Итак, разрешение от уз индивидуально-конкретного – непременная компонента эстетического движения в мире Гоголя, населенном до осязаемости конкретно выписанными фигурами.

Вернемся теперь к изначально поставленному вопросу о катарсисе, о нелепой надежде на достижение катартического эффекта на путях комедийного жанра, на путях, спутавших страх и смех. Чтобы ответить на этот вопрос, подведем итоги сказанному.

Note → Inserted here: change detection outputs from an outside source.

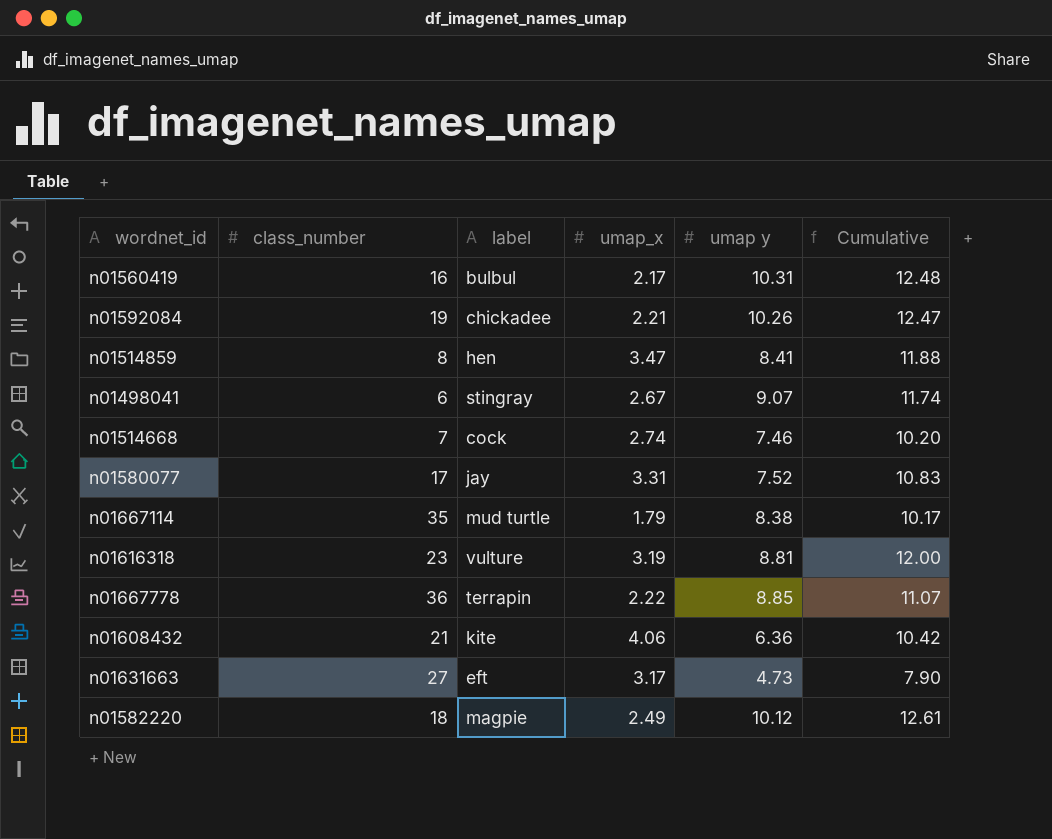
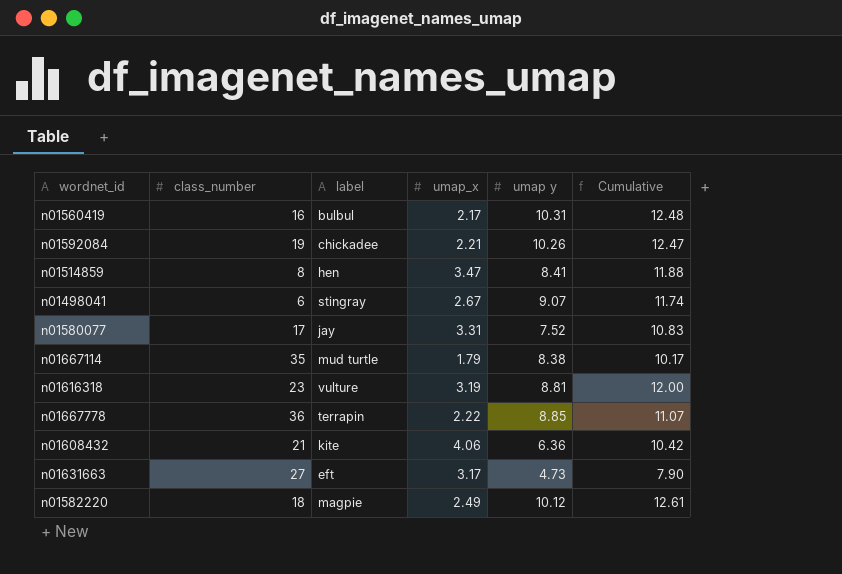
row n01514668: 7 | cock | 2.74 | 7.46 | 10.20 -> none

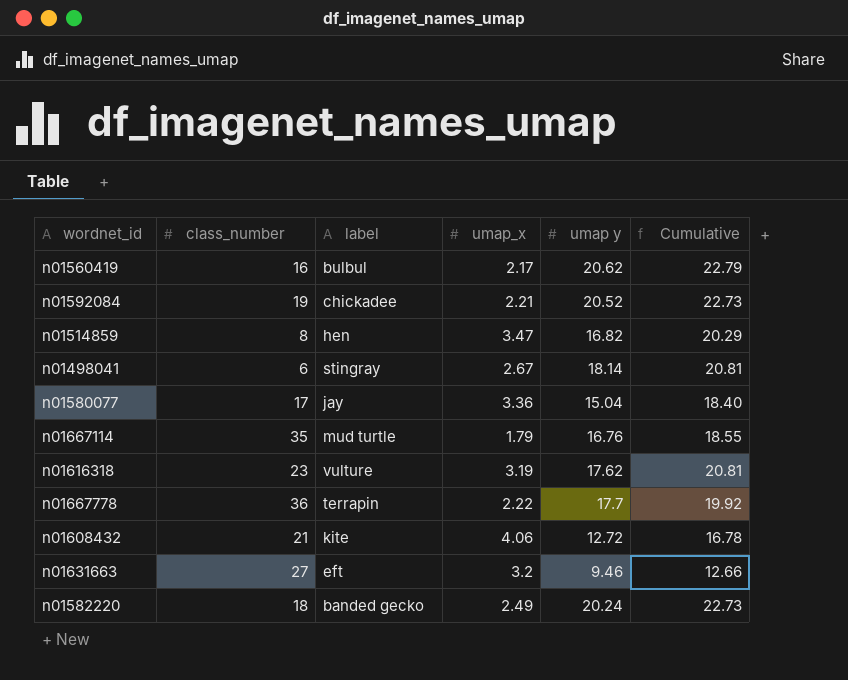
n01560419 | umap y: 10.31 -> 20.62
n01560419 | Cumulative: 12.48 -> 22.79
n01592084 | umap y: 10.26 -> 20.52
n01592084 | Cumulative: 12.47 -> 22.73
n01514859 | umap y: 8.41 -> 16.82
n01514859 | Cumulative: 11.88 -> 20.29
n01498041 | umap y: 9.07 -> 18.14
n01498041 | Cumulative: 11.74 -> 20.81
n01580077 | umap_x: 3.31 -> 3.36
n01580077 | umap y: 7.52 -> 15.04
n01580077 | Cumulative: 10.83 -> 18.40
n01667114 | umap y: 8.38 -> 16.76
n01667114 | Cumulative: 10.17 -> 18.55
n01616318 | umap y: 8.81 -> 17.62
n01616318 | Cumulative: 12.00 -> 20.81
n01667778 | umap y: 8.85 -> 17.7
n01667778 | Cumulative: 11.07 -> 19.92
n01608432 | umap y: 6.36 -> 12.72
n01608432 | Cumulative: 10.42 -> 16.78
n01631663 | umap_x: 3.17 -> 3.2
n01631663 | umap y: 4.73 -> 9.46
n01631663 | Cumulative: 7.90 -> 12.66
n01582220 | label: magpie -> banded gecko
n01582220 | umap y: 10.12 -> 20.24
n01582220 | Cumulative: 12.61 -> 22.73

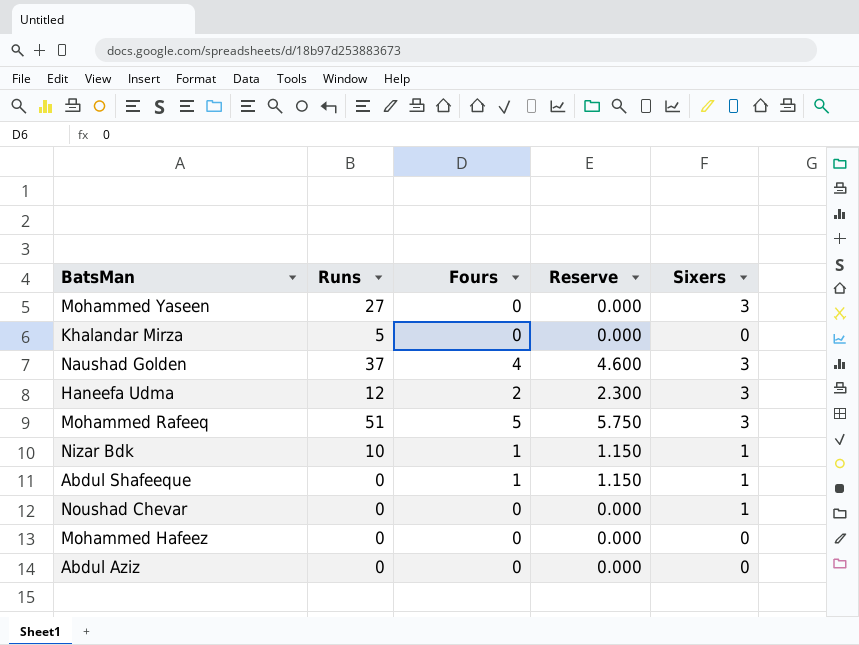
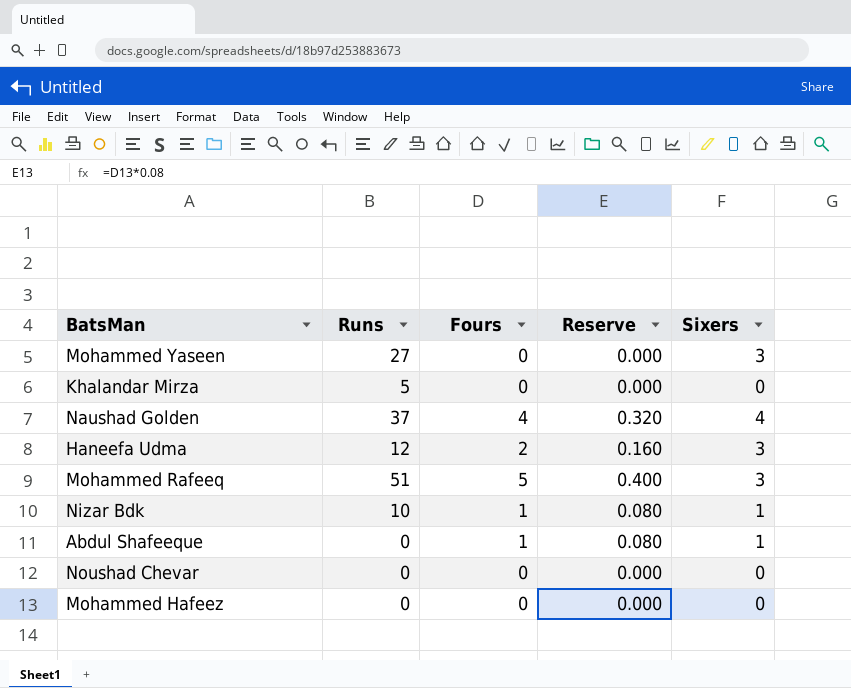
column Reserve | formula: [Fours] * 1.15 -> [Fours] * 0.08
row Abdul Aziz: 0 | 0 | 0.000 | 0 -> none
Naushad Golden | Sixers: 3 -> 4
Noushad Chevar | Sixers: 1 -> 0

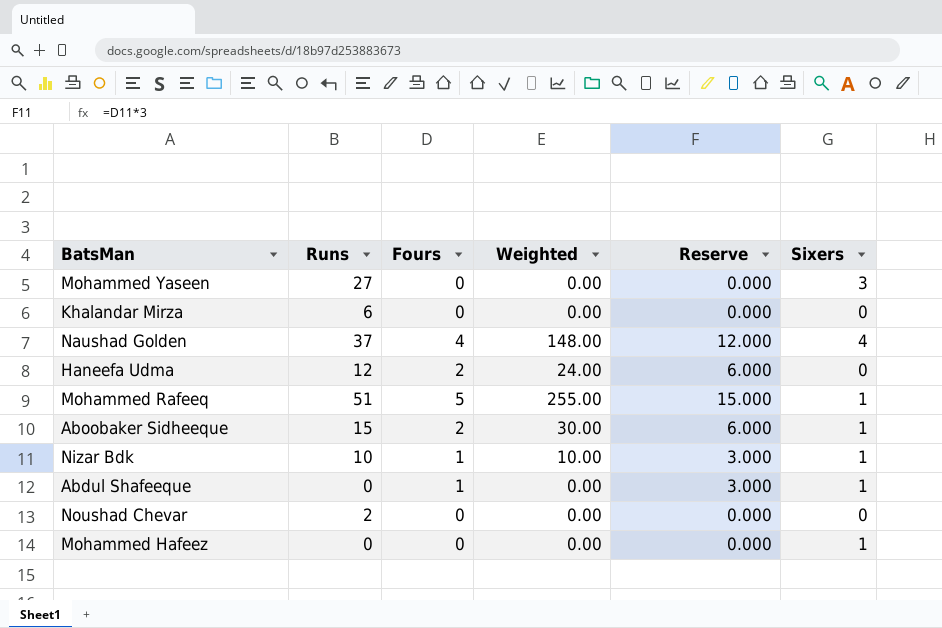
column Weighted | formula: none -> [Runs] * [Fours]
column Reserve | formula: [Fours] * 0.08 -> [Fours] * 3
Khalandar Mirza | Runs: 5 -> 6
Haneefa Udma | Sixers: 3 -> 0
Mohammed Rafeeq | Sixers: 3 -> 1
row Aboobaker Sidheeque: none -> 15 | 2 | 30.00 | 6.000 | 1
Noushad Chevar | Runs: 0 -> 2
Mohammed Hafeez | Sixers: 0 -> 1

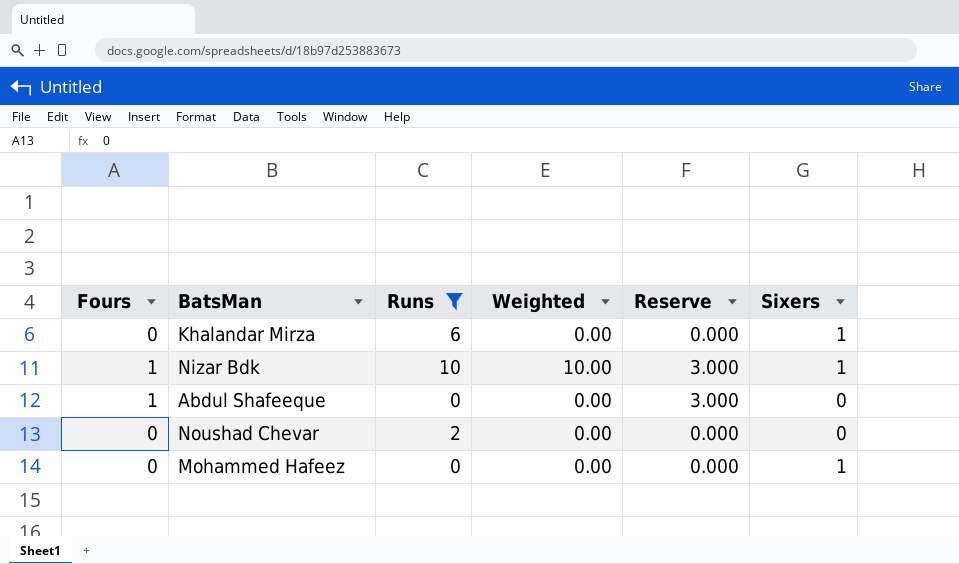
filter: none -> Runs <= 10
column Fours | position: 3 -> 1
Khalandar Mirza | Sixers: 0 -> 1
Abdul Shafeeque | Sixers: 1 -> 0

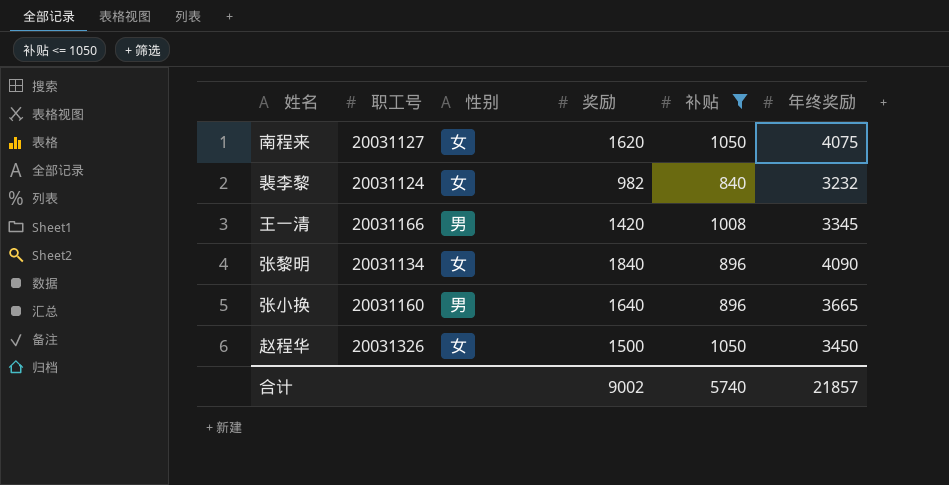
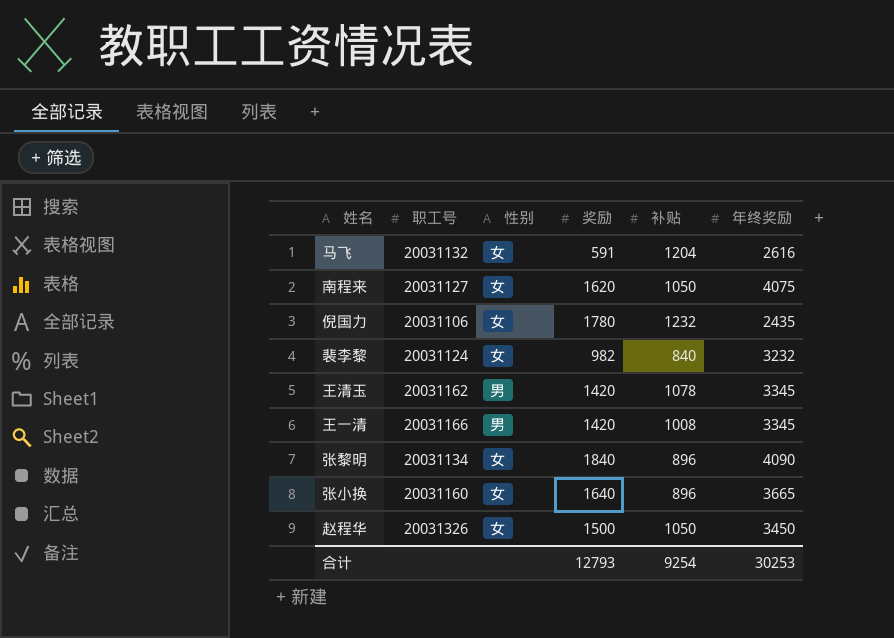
filter: 补贴 <= 1050 -> none
张小换 | 性别: 男 -> 女
合计 | 奖励: 9002 -> 12793
合计 | 补贴: 5740 -> 9254
合计 | 年终奖励: 21857 -> 30253

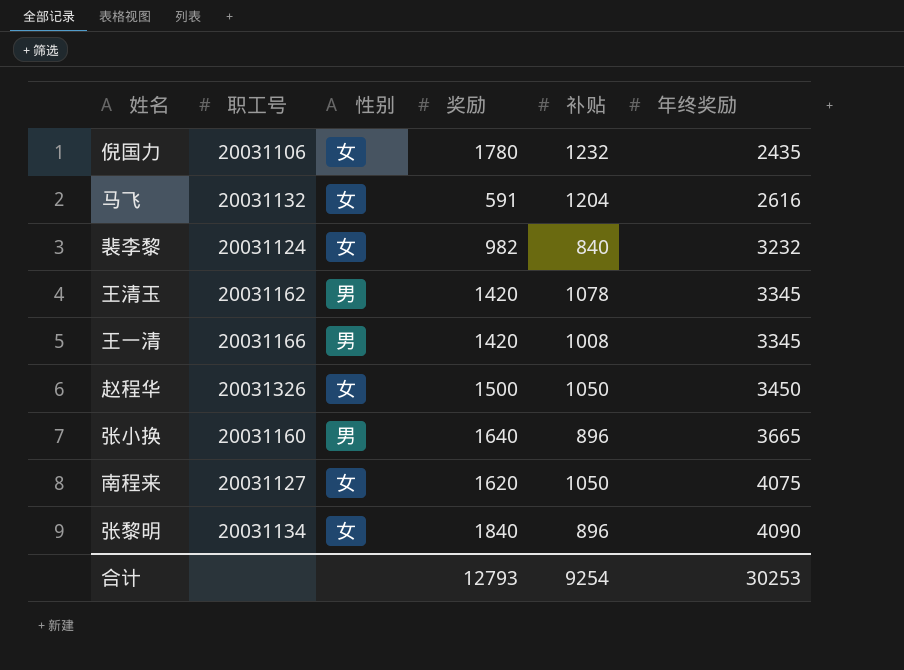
row order: none -> 年终奖励 ascending
张小换 | 性别: 女 -> 男

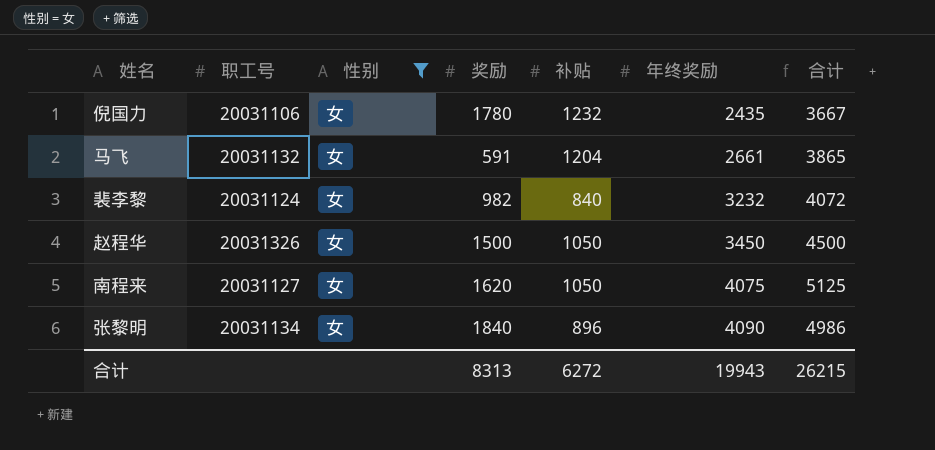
filter: none -> 性别 = 女
column 合计 | formula: none -> [补贴] + [年终奖励]
马飞 | 年终奖励: 2616 -> 2661
合计 | 奖励: 12793 -> 8313
合计 | 补贴: 9254 -> 6272
合计 | 年终奖励: 30253 -> 19943

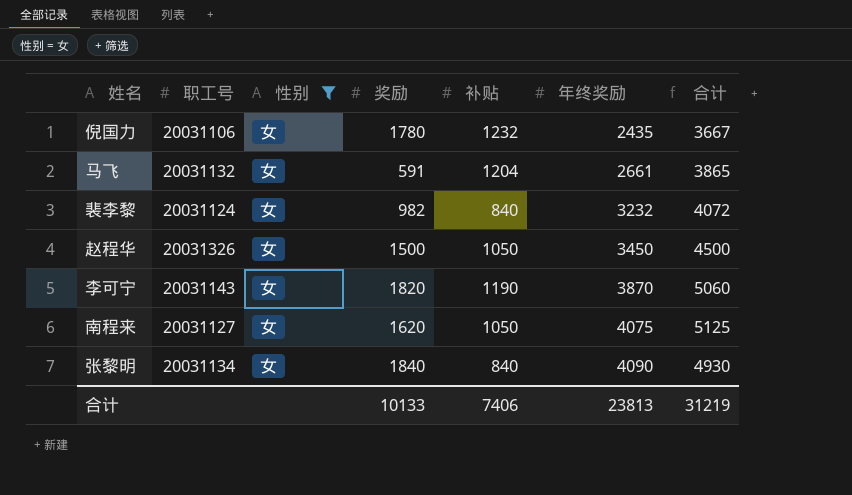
row 李可宁: none -> 20031143 | 女 | 1820 | 1190 | 3870 | 5060
张黎明 | 补贴: 896 -> 840
张黎明 | 合计: 4986 -> 4930
合计 | 奖励: 8313 -> 10133
合计 | 补贴: 6272 -> 7406
合计 | 年终奖励: 19943 -> 23813
合计 | 合计: 26215 -> 31219

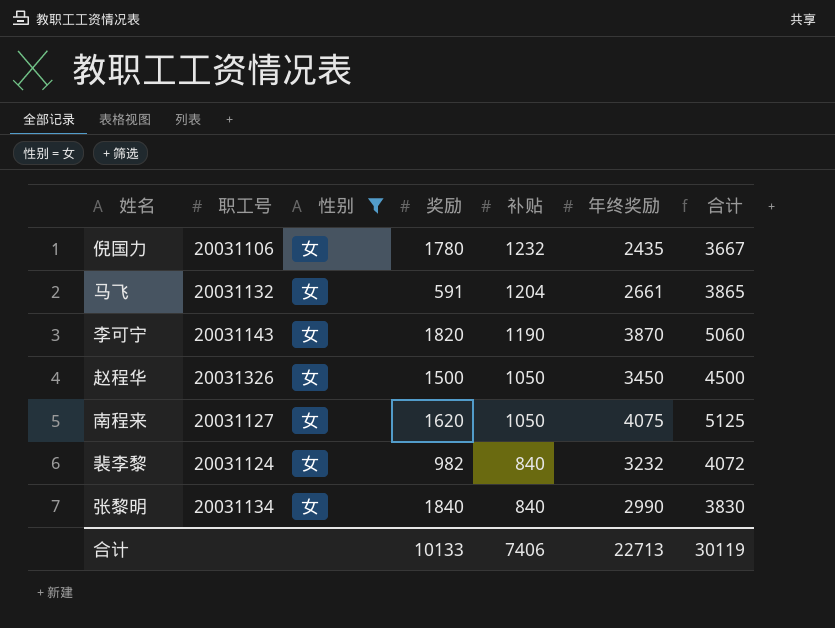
row order: 年终奖励 ascending -> 补贴 descending
张黎明 | 年终奖励: 4090 -> 2990
张黎明 | 合计: 4930 -> 3830
合计 | 年终奖励: 23813 -> 22713
合计 | 合计: 31219 -> 30119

Страх и смех оказываются у Гоголя сращенными в общем корне. Природа их единения восходит к той постоянно ощущаемой Гоголем архаической подоснове мира, в которой различенные сущности теряют свои классические различия. В ранних циклах Гоголя эта архаика выражена через хтоническую тему. События разыгрываются на земле, но у них есть скрытый, подземный ярус, и происходящее под землей расторгает земные границы, перестраивает земные события, то и дело вторгаясь в них. В «Ревизоре» эта архаика почти не получает явственного звучания, но принцип расторжения привычных границ с очевидностью участвует в действии. Заостренно выраженной индивидуации сопутствует растворение индивидуации. Персонажи остро характерны, но единичность каждого из них может быть поставлена под сомнение, принцип единичности, без которого немыслима индивидуация, скомпрометирован, где только можно. Главный герой столь же неповторимый, сколь никакой. Что же касается финального эффекта, ожидаемого автором в зрительном зале, то он уже вполне откровенно является кульминацией отрешенности от индивидуального: зрители сливаются в «одного человека».